Anak Suka Main Terus? Ternyata Baik untuk Otak dan Emosinya
- https://www.nannycare.id/article/aktivitas-bonding-dengan-anak/
Parenting, VIVA Mindset – Banyak orang tua khawatir saat melihat anaknya lebih sering bermain daripada belajar. Rasanya seperti waktu terbuang percuma. Padahal, bagi anak, bermain bukan sekadar hiburan. Di balik aktivitas yang terlihat sederhana itu, otak sedang bekerja, emosi sedang dilatih, dan kemampuan sosial sedang berkembang. Bermain justru menjadi cara alami anak untuk belajar dan memahami dunia di sekitarnya.
Dikutip dari berita Universitas Pendidikan Indonesia, Prof. Dr. H. Mubiar Agustin, M.Pd. Dosen Universitas Pendidikan Indonesia prodi PGPAUD, mengatakan bahwa anak yang bermain adalah anak yang sehat. Mereka melompat, berlari, memanjat tanpa memikirkan risiko melainkan mengikuti nalurinya untuk menyalurkan rasa ingin tahunya.
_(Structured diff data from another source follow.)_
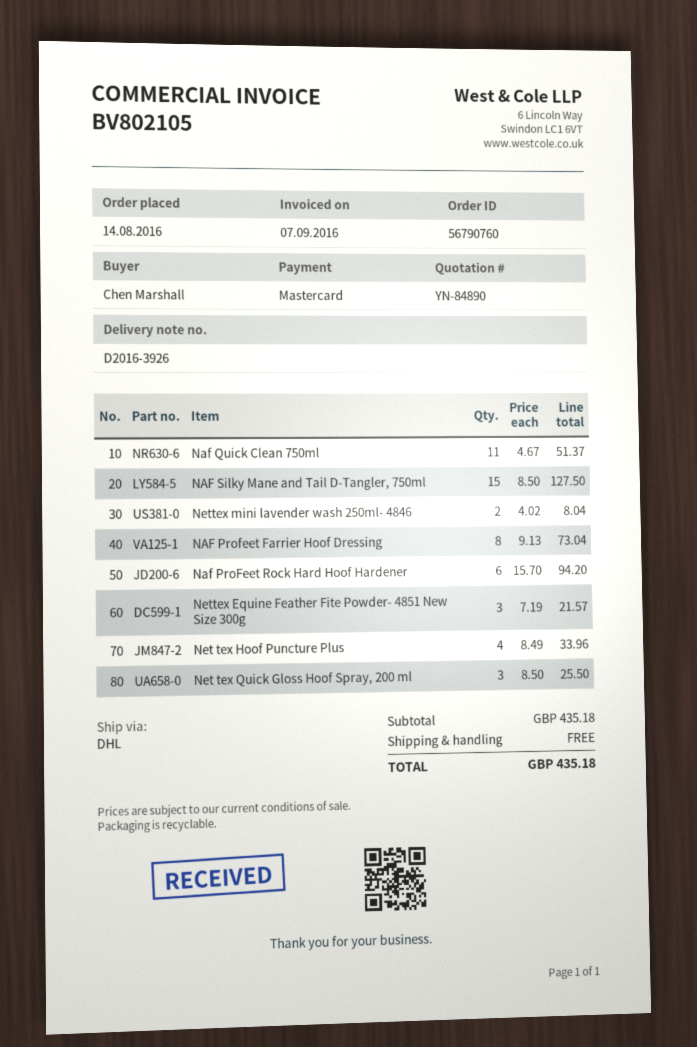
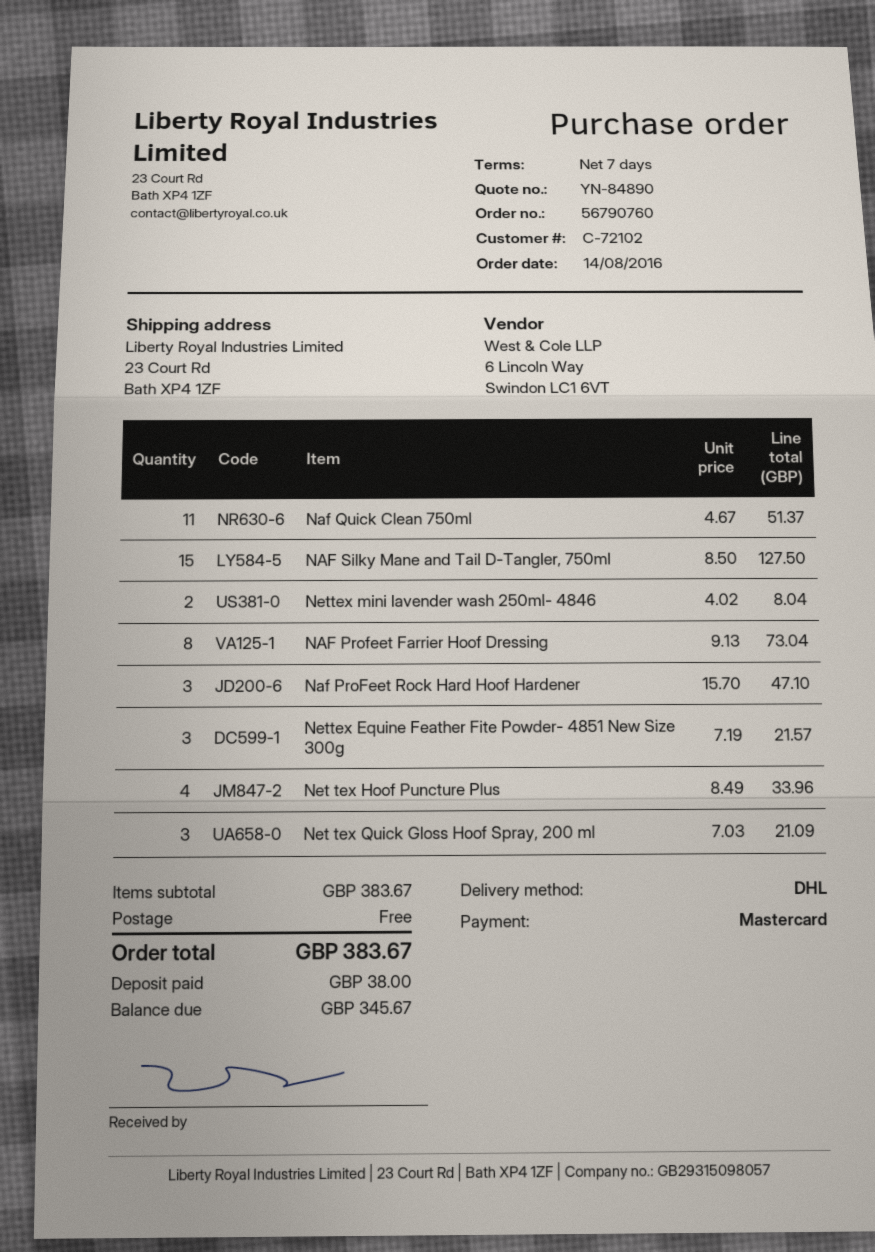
Naf ProFeet Rock Hard Hoof Hardener: 6 x 15.70 = 94.20 -> 3 x 15.70 = 47.10
Net tex Quick Gloss Hoof Spray, 200 ml: 3 x 8.50 = 25.50 -> 3 x 7.03 = 21.09
subtotal: 435.18 -> 383.67
total: 435.18 -> 383.67

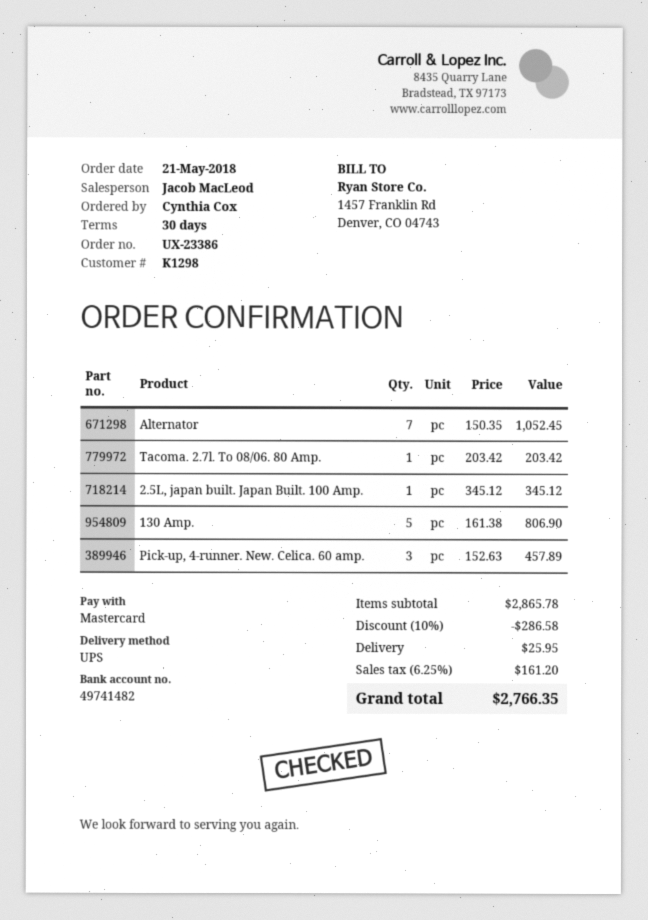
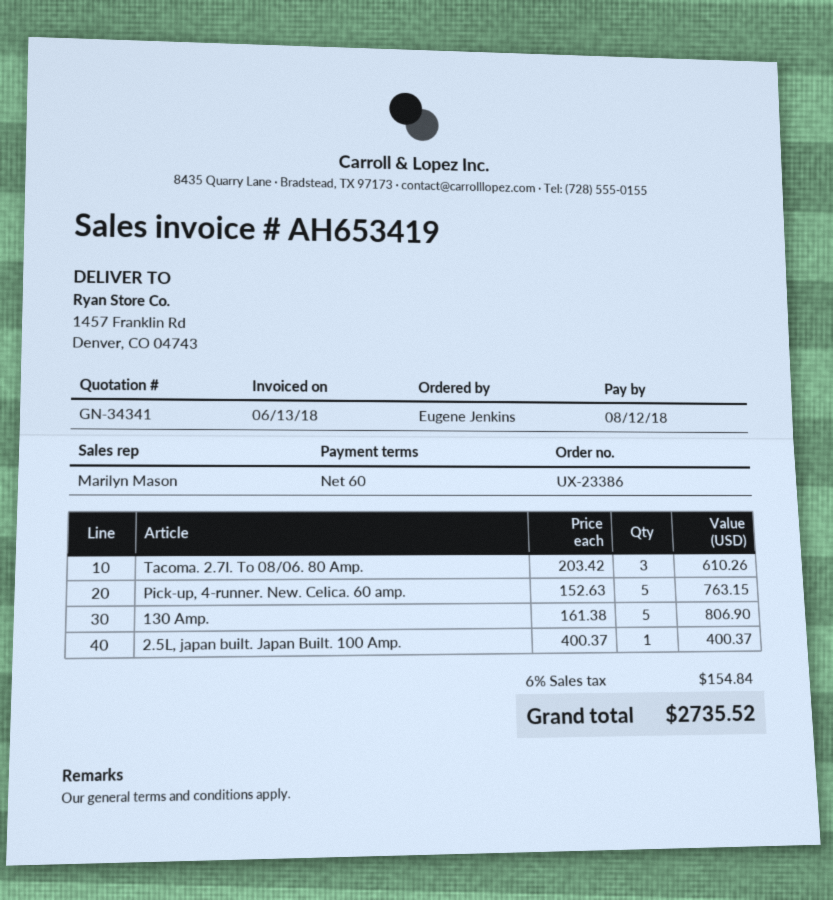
payment terms: 30 days -> 60 days
ordered by: Cynthia Cox -> Eugene Jenkins
sales rep: Jacob MacLeod -> Marilyn Mason
Alternator: 7 x 150.35 = 1052.45 -> none
Tacoma. 2.7l. To 08/06. 80 Amp.: 1 x 203.42 = 203.42 -> 3 x 203.42 = 610.26
2.5L, japan built. Japan Built. 100 Amp.: 1 x 345.12 = 345.12 -> 1 x 400.37 = 400.37
Pick-up, 4-runner. New. Celica. 60 amp.: 3 x 152.63 = 457.89 -> 5 x 152.63 = 763.15
discount: 10% = 286.58 -> none
shipping: 25.95 -> none
tax: 6.25% = 161.20 -> 6% = 154.84
total: 2766.35 -> 2735.52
1. Meningkatkan fungsi kognitif
Perkembangan fungsi kognitif bisa dipengaruhi karena anak-anak banyak menemukan pengetahuan baru dalam dunia sosialnya. Ketika anak bermain maka akan melatih cara berpikir anak dan cara menyelesaikan masalah. Selian itu bermain juga sebagai cara anak mengungkapkan hasil pemikiran dan perasaan mereka dalam menjelajahi dunia dan lingkungannya
2. Meningkatkan perkembangan emosi
Pada saat anak bermain ia akan mengeluarkan berbagai macam emosi baik itu positif maupun negatif. Anak bisa belajar mengenali perasaan sedih atau senang, melatih regulasi emosi, meningkatkan empati dan memahami perasaan orang lain, serta bisa meningkatkan rasa percaya diri
Melalui bermain anak bisa belajar mengembangkan kreativitasnya, seperti ketika alat mainan terbatas maka anak bisa mencari ide untuk berkreasi, dan bisa mengembangkan keterampilan bahasa
4. Meningkatkan perkembangan sosial
Ketika bermain anak diajarkan untuk saling membantu, saling memberi, gotong royong, bekerja sama, bersabar menunggu giliran, serta berkomunikasi baik dengan teman sebaya maupun orang-orang yang ada di sekitarnya
Bermain adalah dunia anak dan di dalamnya mereka belajar banyak hal tanpa merasa dipaksa. Dari tawa sederhana saat berlari hingga imajinasi saat bermain peran, semua itu membantu membentuk kecerdasan, emosi, dan kepercayaan diri mereka. Jadi, daripada melihat bermain sebagai kegiatan yang membuang waktu, anggaplah itu sebagai bagian penting dari proses tumbuh kembang anak yang sehat dan bahagia.